URL Parts


Decomposes a given URL into its parts.

For example when the URL http://www.TDD Buddy.com is decomposed into its parts.

Protocol : http
Subdomain : www
Domain : TDD Buddy.com
Port : 80 (Default for HTTP)
Path : '' (Empty in our case)

Please be sure to handle the following:

  • Only top level domains like .com or .net.
    • Do not worry second level domains like .co.uk or co.za
  • Only the protocols specified in the default ports section below.
  • Be sure to deal with local network hostname only cases. E.g. http://localhost
Do not use built-in classes like Uri to solve this.

Default Ports

http: 80, https: 443, ftp: 21, sftp: 22

Examples
URL: http://foo.bar.com/foobar.html
Protocol: http
Subdomain: foo
Domain name: bar.com
Port: 80
Path: foobar.html
URL: https://www.foobar.com:8080/download/install.exe
Protocol: https
Subdomain: www
Domain name: foobar.com
Port: 8080
Path: download/installer.exe
URL: ftp://foo.com:9000/files
Protocol: ftp
Subdomain: '' (empty string)
Domain name: foo.com
Port: 9000
Path: files
URL: https://localhost/index.html#footer
Protocol: https
Subdomain: '' (empty string)
Domain name: localhost
Port: 443
Path: index.html

Hints

Exclude the leading / when handling path. E.g. /download becomes download.

URL Grammar

Below is a EBNF like grammar for a URL as per this kata.

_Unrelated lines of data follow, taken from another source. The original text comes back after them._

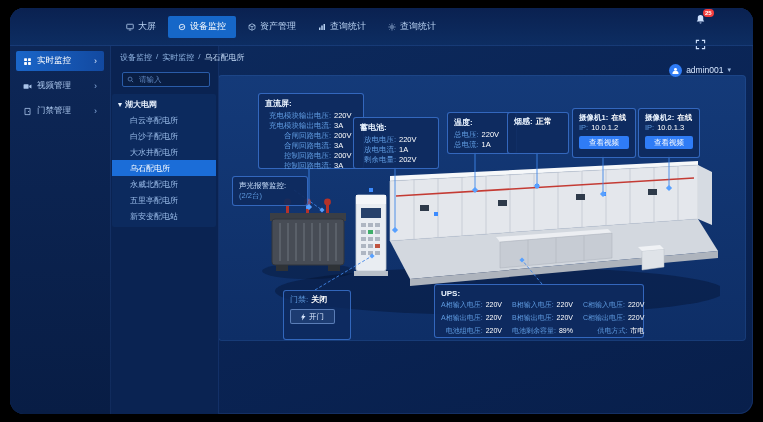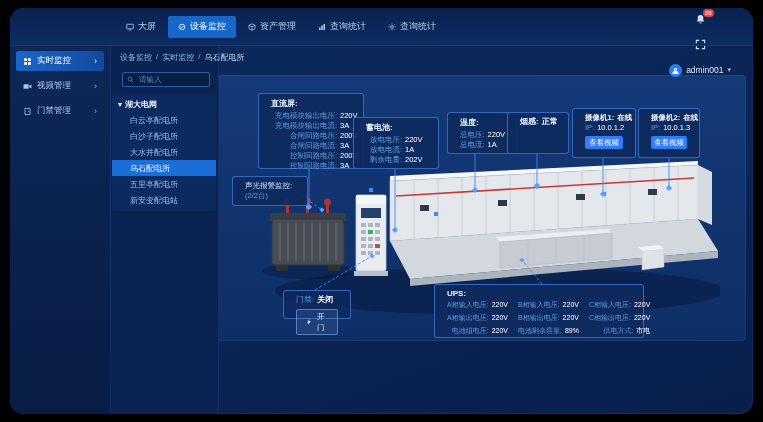--- a/index.html
+++ b/index.html
@@ -71,7 +71,7 @@
 
   
   .panel{position:absolute;background:rgba(14,42,94,.92);border:1px solid rgba(64,124,220,.75);
-         border-radius:3px;padding:4px 12px;box-sizing:border-box;z-index:5;}
+         border-radius:3px;padding:4px 6px;box-sizing:border-box;z-index:5;}
   .p-title{font-size:8px;font-weight:bold;color:#eaf4ff;margin-bottom:2px;white-space:nowrap;}
   .kv{display:flex;font-size:7.5px;line-height:10px;white-space:nowrap;}
   .kv .k{color:#5f9be0;}

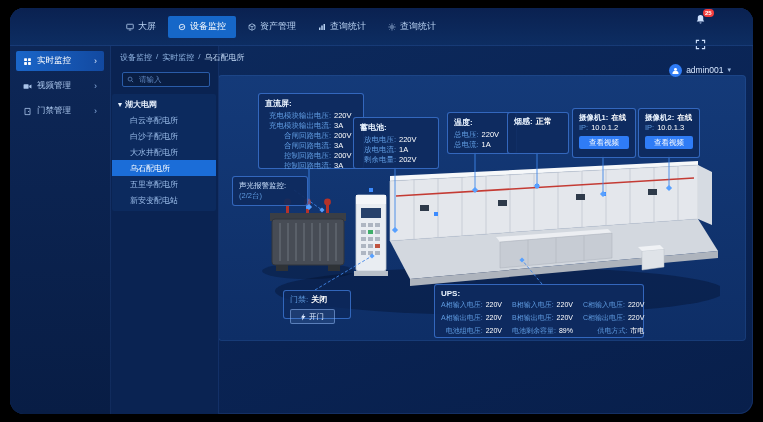--- a/index.html
+++ b/index.html
@@ -218,6 +218,7 @@
       <div class="tree-item">白沙子配电所</div>
       <div class="tree-item">大水井配电所</div>
       <div class="tree-item selected">乌石配电所</div>
+      <div class="tree-item">永威北配电所</div>
       <div class="tree-item">五里亭配电所</div>
       <div class="tree-item">新安变配电站</div>
     </div>

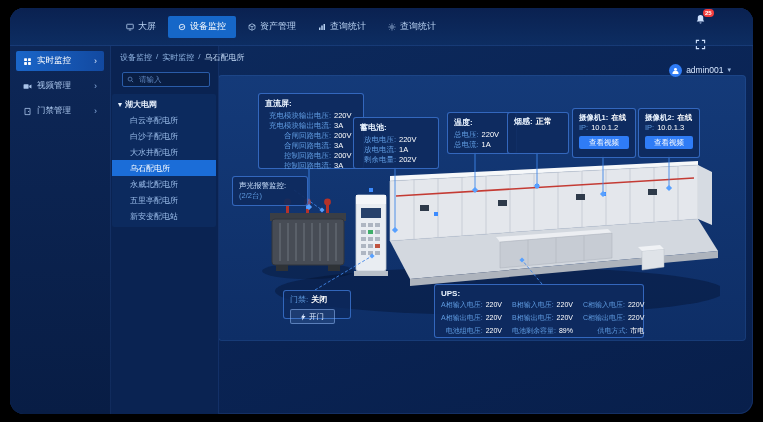--- a/index.html
+++ b/index.html
@@ -437,7 +437,7 @@
       <div class="alarm-note">(2/2台)</div>
     </div>
 
-    <div class="panel" style="left:273px;top:282px;width:68px;height:29px;background:rgba(14,42,94,.75);">
+    <div class="panel" style="left:273px;top:282px;width:68px;height:50px;background:rgba(14,42,94,.75);">
       <div class="kv" style="font-size:8px;">
           <span class="k">门禁:</span>
           <span class="v ok">关闭</span>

url = protocol "://" [subdomain] host [top-level-domain] [":" port] [path] ["?" parameters] ["#" anchor]
protocol = "http" | "https" | "ftp" | "sftp"
subdomain = alphanumeric string starting with alpha
host = alphanumeric string
top-level-domain = ".com" | ".net" | ".org" | ".int" | ".edu" | ".gov" | ".mil"
port = numeric
path = alphanumeric string
parameters = alphanumeric string
anchor = alphanumeric string